Entries shown.
........

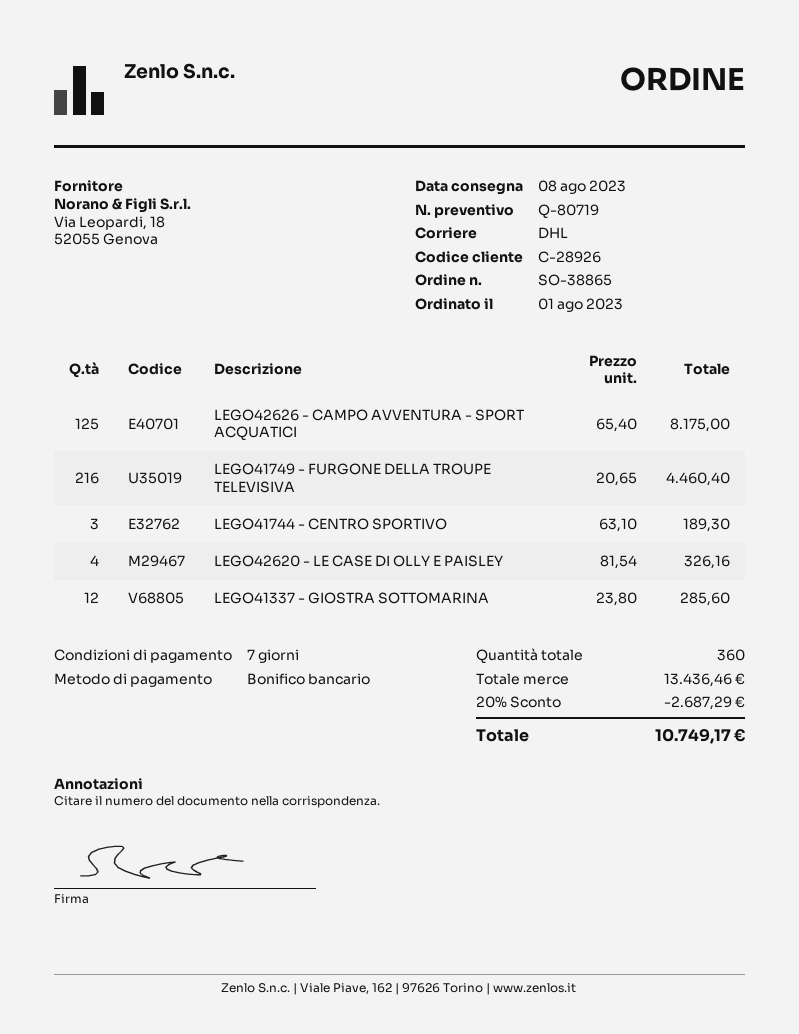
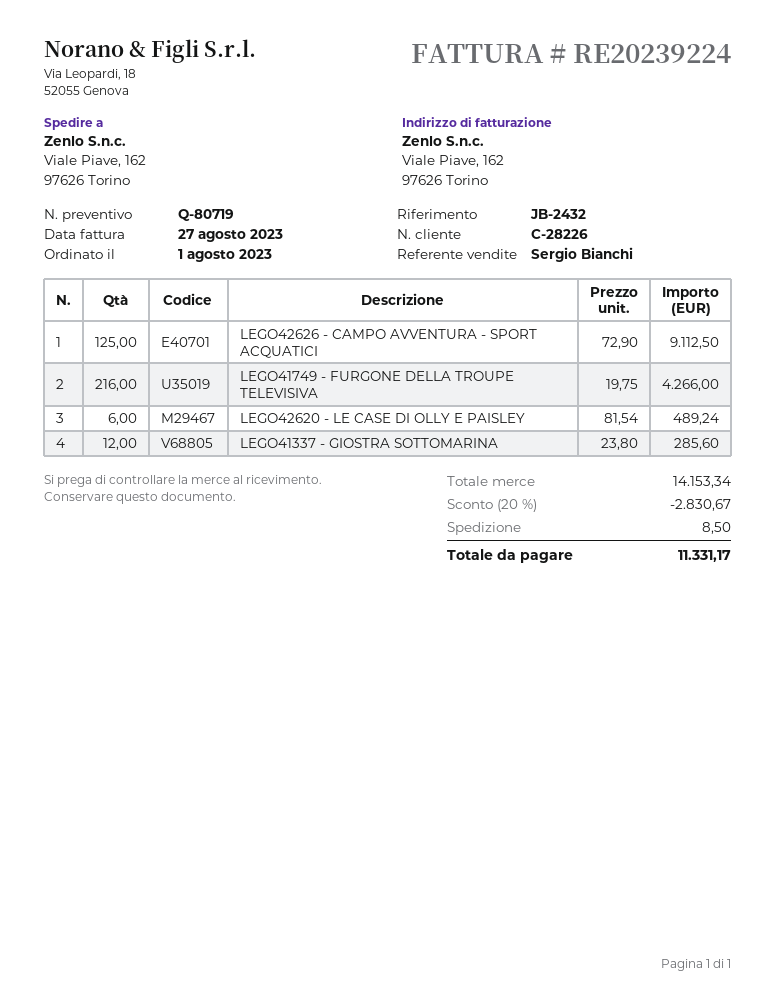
customer number: C-28926 -> C-28226
LEGO42626 - CAMPO AVVENTURA - SPORT ACQUATICI: 125 x 65.40 = 8175.00 -> 125 x 72.90 = 9112.50
LEGO41749 - FURGONE DELLA TROUPE TELEVISIVA: 216 x 20.65 = 4460.40 -> 216 x 19.75 = 4266.00
LEGO41744 - CENTRO SPORTIVO: 3 x 63.10 = 189.30 -> none
LEGO42620 - LE CASE DI OLLY E PAISLEY: 4 x 81.54 = 326.16 -> 6 x 81.54 = 489.24
subtotal: 13436.46 -> 14153.34
discount: 20% = 2687.29 -> 20% = 2830.67
shipping: none -> 8.50
total: 10749.17 -> 11331.17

........

Your instructions.
Reproduce the listing in full and exactly, excluding any pictures it holds.

Response for this exercise.
customer number: C-28926 -> C-28226
LEGO42626 - CAMPO AVVENTURA - SPORT ACQUATICI: 125 x 65.40 = 8175.00 -> 125 x 72.90 = 9112.50
LEGO41749 - FURGONE DELLA TROUPE TELEVISIVA: 216 x 20.65 = 4460.40 -> 216 x 19.75 = 4266.00
LEGO41744 - CENTRO SPORTIVO: 3 x 63.10 = 189.30 -> none
LEGO42620 - LE CASE DI OLLY E PAISLEY: 4 x 81.54 = 326.16 -> 6 x 81.54 = 489.24
subtotal: 13436.46 -> 14153.34
discount: 20% = 2687.29 -> 20% = 2830.67
shipping: none -> 8.50
total: 10749.17 -> 11331.17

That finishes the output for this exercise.